Mona Jane Van Duyn (May 9, 1921 - December 2, 2004) was an American poet who served as Poet laureate of the United States.

Life[]

Van Duyn was born in Waterloo, Iowa. She grew up in the small town of Eldora, Iowa (pop. 3,200), where she read voraciously in the town library and wrote poems secretly in notebooks from grade school through high school.

Van Duyn earned a B.A. degree from Iowa State Teachers College in 1942, and an M.A. from the State University of Iowa in 1943, the year she married Jarvis Thurston. She and Thurston studied in the Ph.D. program at Iowa.

In 1946 she was hired as an instructor at the University of Louisville when her husband became an assistant professor there. Together they began Perspective: A quarterly of literature in 1947 and shifted that journal to Washington University in St. Louis when they moved there in 1950.
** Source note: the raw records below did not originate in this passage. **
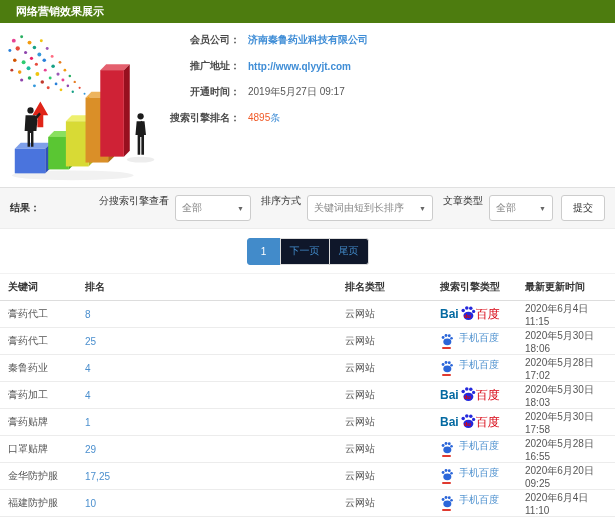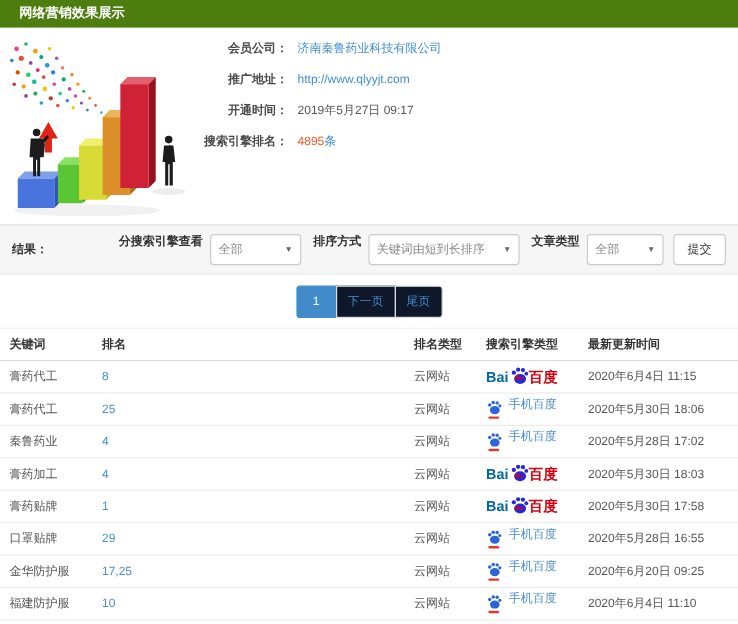"济南秦鲁药业科技有限公司" .link { font-weight: none -> bold }
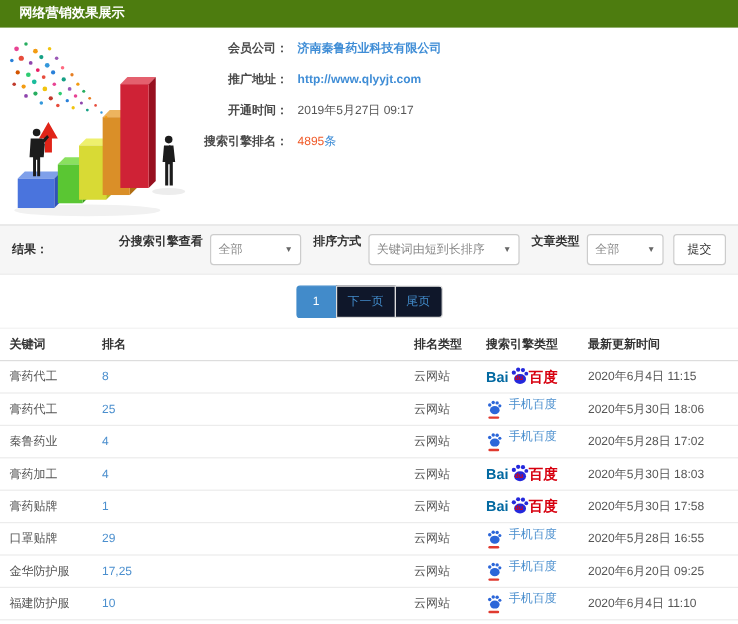"分搜索引擎查看" .flt-label { font-weight: bold -> normal }
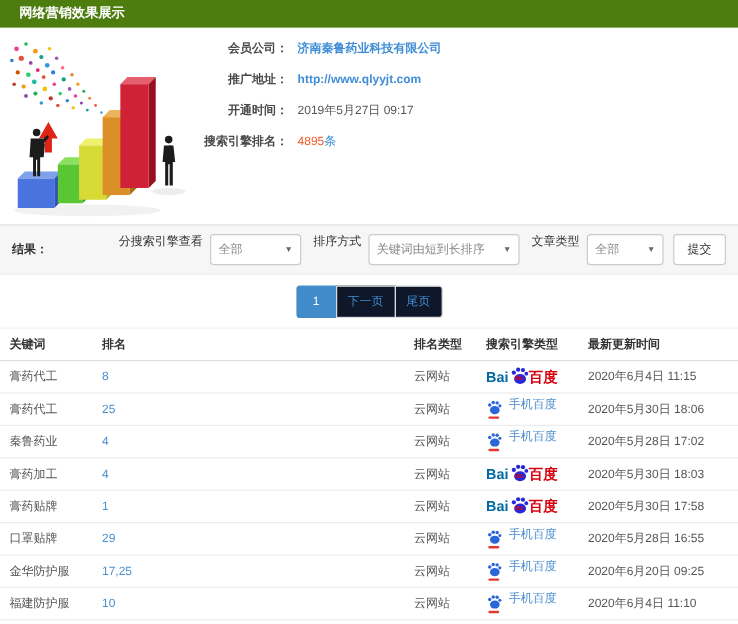"搜索引擎类型" .c4 { margin-left: none -> 35px }
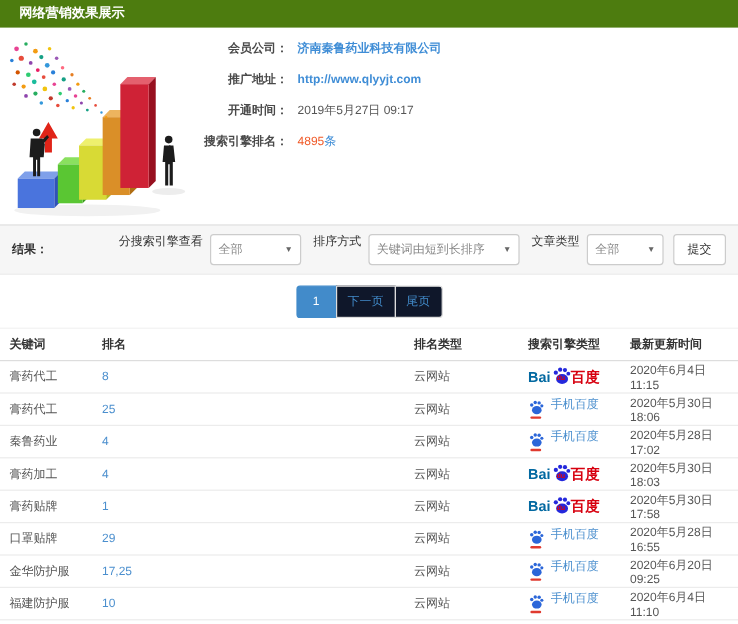"百度" .bdcn { font-weight: bold -> normal }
Van Duyn was a lecturer in the University College adult education program until her retirement in 1990. In 1983, a year after she had published her 5th book of poems, she was named an adjunct professor in the English department and became the "Visiting Hurst Professor" in 1987, the year she was also invited to be a member of the National Institute of Arts and Letters.

Despite her accolades, her career fluctuated between praise and obscurity.

Van Duyn was a friend of poet James Merrill and was instrumental in securing his papers for the Washington University Special Collections in the mid 1960s.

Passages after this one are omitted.